La seconde mi-temps appartenait fermement aux Springboks. Ils se sont regroupés efficacement pendant la pause, tirant parti de leur banc et de leurs ajustements tactiques pour reprendre le contrôle de la compétition. Une poussée incessante a suivi, avec de nouveaux essais de Grant Williams, Jesse Kriel, Malcolm Marx et Ben-Jason Dixon signant l'accord. Cheslin Kolbe (qui a remporté sa 50e sélection de test pour les Springboks aux côtés de Damian Willemse) a été mortel avec la botte, contribuant à plusieurs conversions. L'Angleterre s'est battue mais a eu du mal avec les conséquences physiques et a terminé en désavantage numérique après des cartons jaunes, soulignant la supériorité des Boks dans les phases cruciales.
Cette victoire âprement disputée a mis en évidence la formidable profondeur de l'équipe des Springboks. Avec des absences clés dans le onze de départ, les remplaçants introduits se sont montrés plus qu'à la hauteur. Des joueurs comme Gerhard Steenekamp, qui a remplacé Nche, et d'autres sur le banc ont maintenu l'intensité, fournissant des jambes fraîches et des contributions percutantes qui ont empêché tout retour de l'Angleterre.

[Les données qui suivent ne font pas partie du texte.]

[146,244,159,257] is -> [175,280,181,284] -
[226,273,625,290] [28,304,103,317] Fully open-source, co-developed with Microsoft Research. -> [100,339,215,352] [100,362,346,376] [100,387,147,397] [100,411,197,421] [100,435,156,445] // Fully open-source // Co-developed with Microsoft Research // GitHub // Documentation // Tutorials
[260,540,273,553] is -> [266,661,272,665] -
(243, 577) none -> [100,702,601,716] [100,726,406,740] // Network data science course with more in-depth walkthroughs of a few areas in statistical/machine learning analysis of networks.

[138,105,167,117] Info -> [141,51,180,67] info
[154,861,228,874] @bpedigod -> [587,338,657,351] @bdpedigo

L'intégration harmonieuse des remplaçants a démontré la force de l'ensemble de l'équipe, une caractéristique de la formation de Rassie Erasmus.

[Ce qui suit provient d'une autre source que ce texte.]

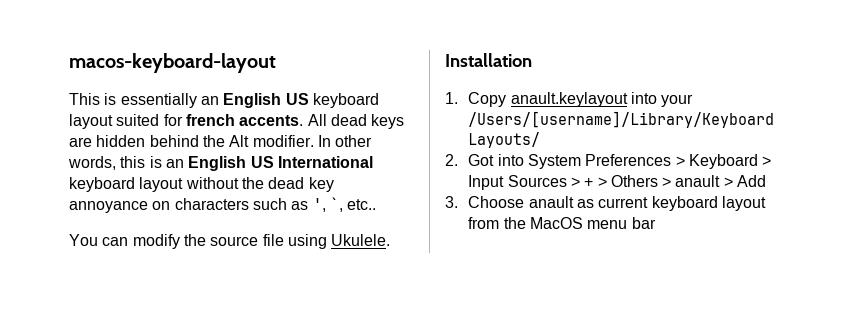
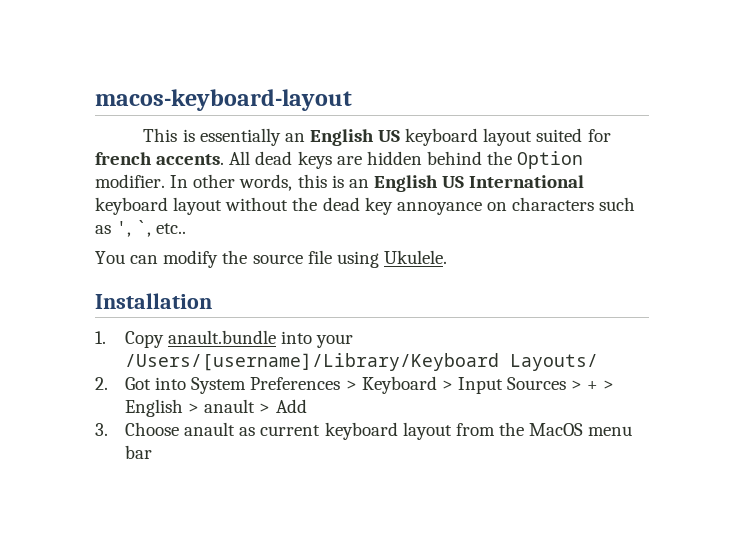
[229,135,250,147] Alt -> [517,151,584,169] Option
[510,92,628,107] anault.keylayout -> [168,330,277,344] anault.bundle
[610,175,658,187] Others -> [125,399,184,417] English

En tant que quadruples champions du monde, les Springboks ne montrent aucun signe de ralentissement. Leur capacité à surmonter les blessures et à offrir une masterclass à plusieurs essais contre une équipe anglaise compétitive réaffirme leur statut de puissance mondiale. Cette performance est un bon signe que le niveau du rugby sud-africain restera sans précédent pendant de nombreuses années à venir. La profondeur, l’adaptabilité et l’ambition affichées à Ellis Park sont de bon augure pour le reste du Championnat des Nations et au-delà. Les supporters ont quitté le stade en effervescence, sachant que leur équipe reste une force bâtie non seulement sur des stars mais sur une détermination collective que peu de gens peuvent égaler.
Cette victoire prolonge le parcours difficile de l'Angleterre et positionne les Boks idéalement pour les prochains matches. Avec un public local passionné derrière eux et une équipe débordante de talent, l’Afrique du Sud semble prête à se battre une fois de plus pour l’argenterie. Le rugby dans la Nation Arc-en-ciel continue de prospérer, prouvant que même sans noms connus sur le terrain depuis le début, le maillot vert et or porte un héritage indestructible.